Earlier this month, Google Compute Engine, Google’s infrastructure-as-a-service offering and Amazon Web Services alternative, went down across all regions for 18 minutes. The outage was reportedly caused by two bugs in Google’s network management software, bugs triggered by a configuration error after Google engineers made changes to GCE’s network configuration in an effort to speed it up.

The outage was barely noticed outside of a handful of tech news sites and blogs, but its impact had ripple effects throughout the digital business world. Below is my analysis on the impact of this outage on the ecommerce site www.jet.com.

Mobile Testing

There were eight test runs initiated between 19:11 PT to 19:26 PT, all of which reported at least a 333% or a 4.3X increase in their web response times vs. the median web response time. This also correlated to a 500% or a 6X increase in the Document Complete times vs. the median Document Complete time.Jet-mobile-testing_705

Jet.com web performance metrics

Desktop Testing

There were eight test runs initiated between 19:11 PT to 19:26 PT, all of which reported at least a 350% or a 4.5X increase in their web response times vs. the median web response time. This also correlated to a 511% or a 6.1X increase in the document complete times vs. the median document complete time.

Jet.com latency

Jet.com third party failure

Further analysis shows no anomalies in the response time (time to download the home page), nor the render start (time taken to paint the first byte on the browser) But huge variations in the document complete (time taken by the browser to complete the downloading and parsing of all resources in the page) and the eventual web response time (completion of downloading and rendering of all resources on a web page).

Jet.com response times

Google Compute Engine failure

This finding drove our troubleshooting to look at the third party services used by Jet.com.

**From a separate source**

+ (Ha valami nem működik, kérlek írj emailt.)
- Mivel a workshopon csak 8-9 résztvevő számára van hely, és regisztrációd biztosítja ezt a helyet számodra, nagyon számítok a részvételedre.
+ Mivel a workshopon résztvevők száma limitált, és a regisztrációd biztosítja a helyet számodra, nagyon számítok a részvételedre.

Analyzing the waterfall charts for these troubled tests displays a pattern of two specific third party hosts failing, impacting the document complete time and the overall web response time.

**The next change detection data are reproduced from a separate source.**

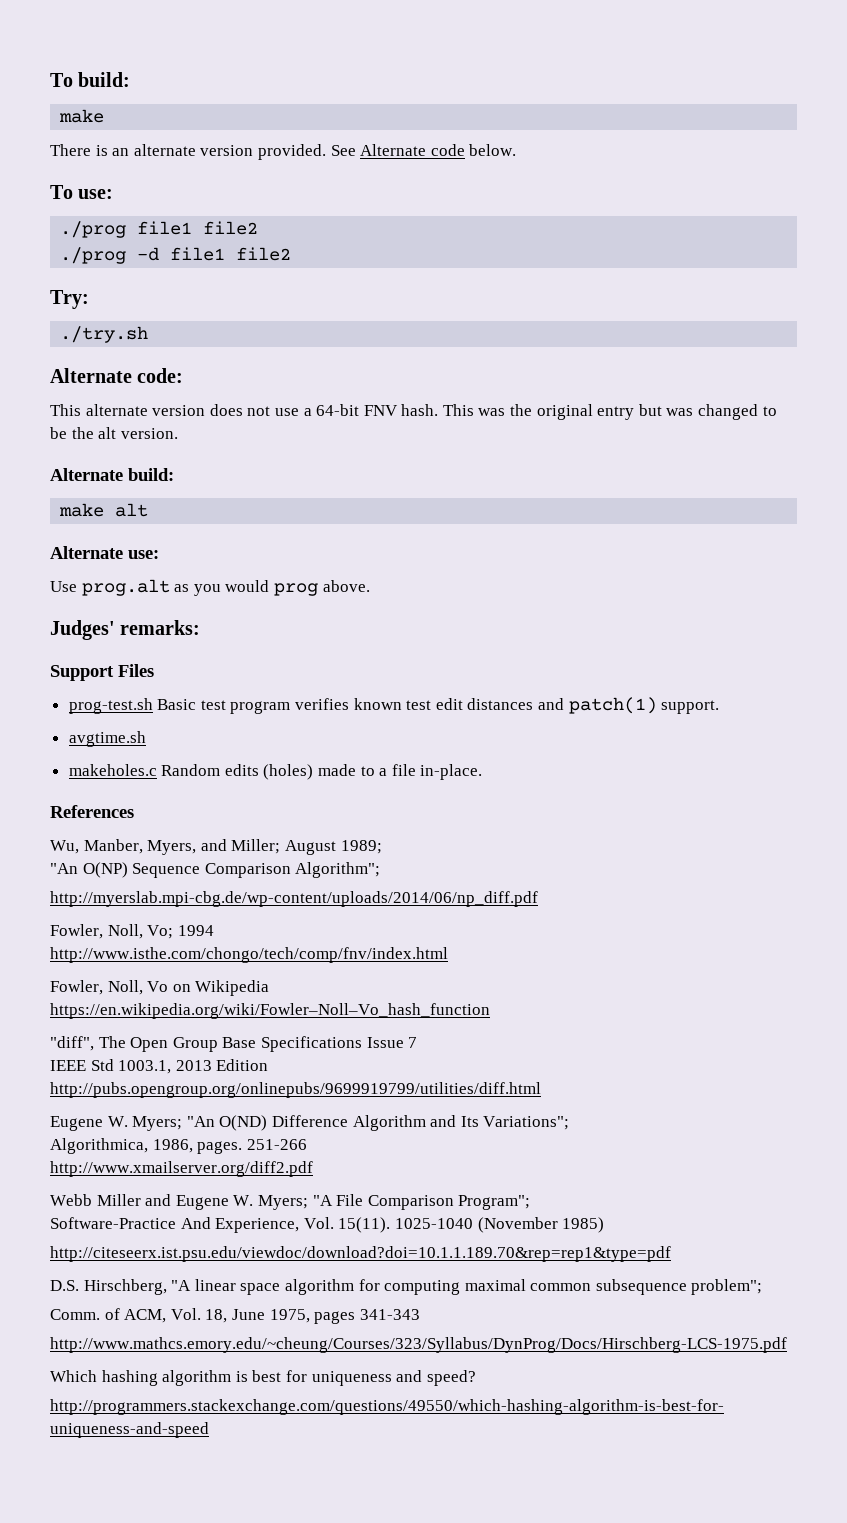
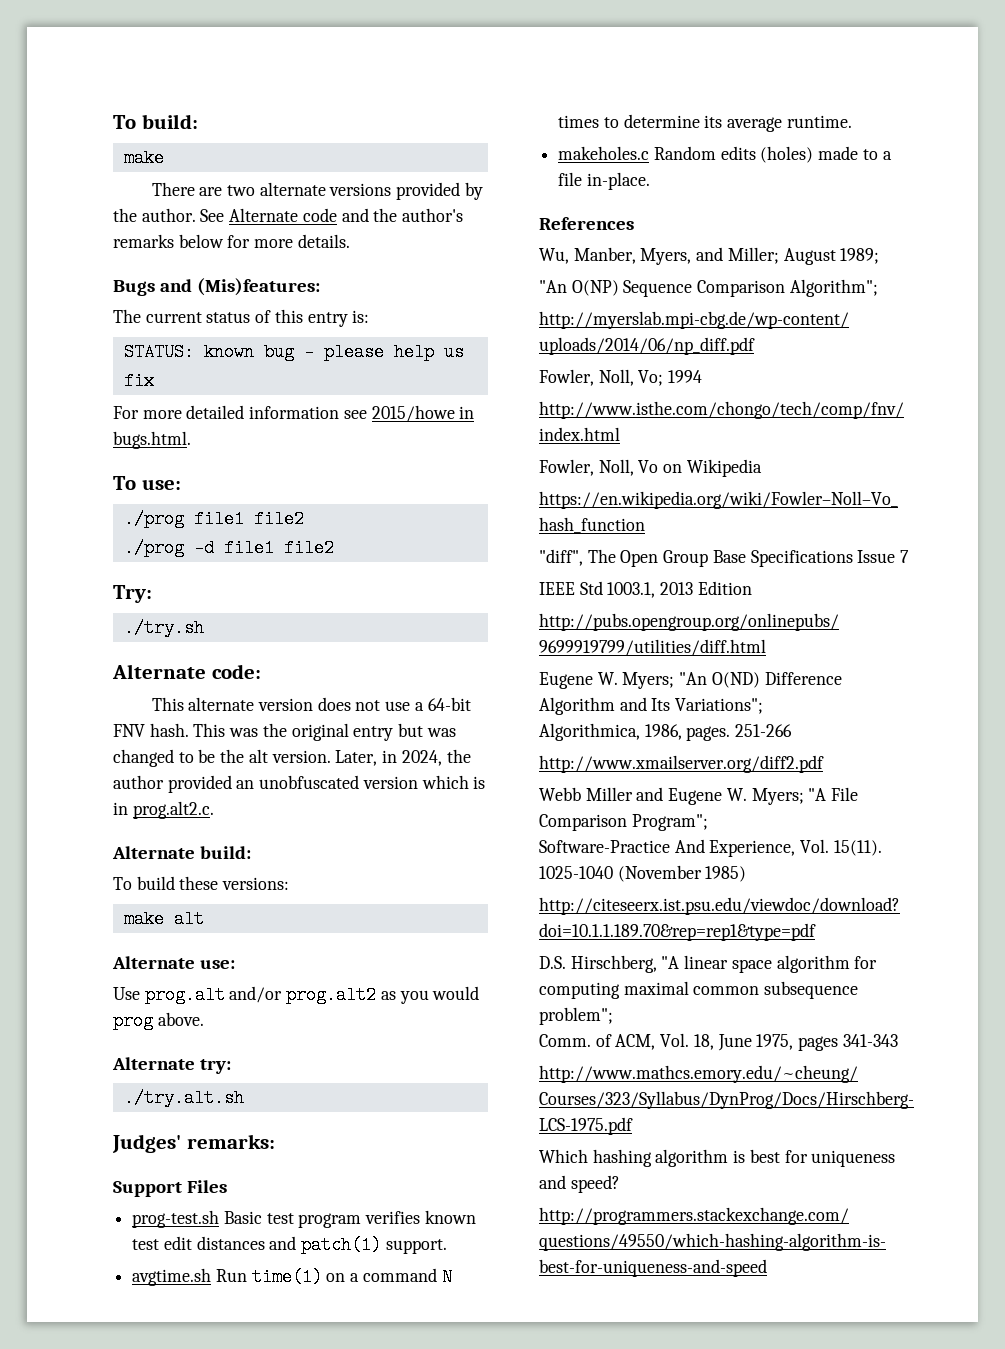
- There is an alternate version provided. See Alternate code below.
+ There are two alternate versions provided by the author. See Alternate code and the author's remarks below for more details.
+ Bugs and (Mis)features:
+ The current status of this entry is:
+ STATUS: known bug - please help us fix
+ For more detailed information see 2015/howe in bugs.html.
- This was the original entry but was changed to be the alt version.
+ This was the original entry but was changed to be the alt version. Later, in 2024, the author provided an unobfuscated version which is in prog.alt2.c.
  Alternate build:
+ To build these versions:
- Use prog.alt as you would prog above.
+ Use prog.alt and/or prog.alt2 as you would prog above.
+ Alternate try:
+ ./try.alt.sh
- avgtime.sh
+ avgtime.sh Run time(1) on a command N times to determine its average runtime.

The culprits, api.lytics.io and c.lytics.io belong to Lytics, an online ad-targeting company.

Google Compute Engine service issues

Like many online services, Lytics outsources its IT infrastructure to an IaaS provider. You guessed it: Google Cloud Platform (https://www.getlytics.com/pdf/LyticsTechOverview.pdf).

This sort of scenario is all too common to web performance engineers. The same third party services that can help you to target ads, personalize content and understand customer behavior on your site are also a major performance vulnerability. In this case, the culprit was the infrastructure service supporting the third party service. This is a good illustration of the complex interdependencies that power online commerce and content today.

What can you do to manage this complexity and prevent your end user experience from being damaged by it? For starters, make sure all third party/marketing resources like this load after the Document complete. And be sure to continuously monitor all third-party services that your web application calls to make sure they are not slowing down, or taking down, your site.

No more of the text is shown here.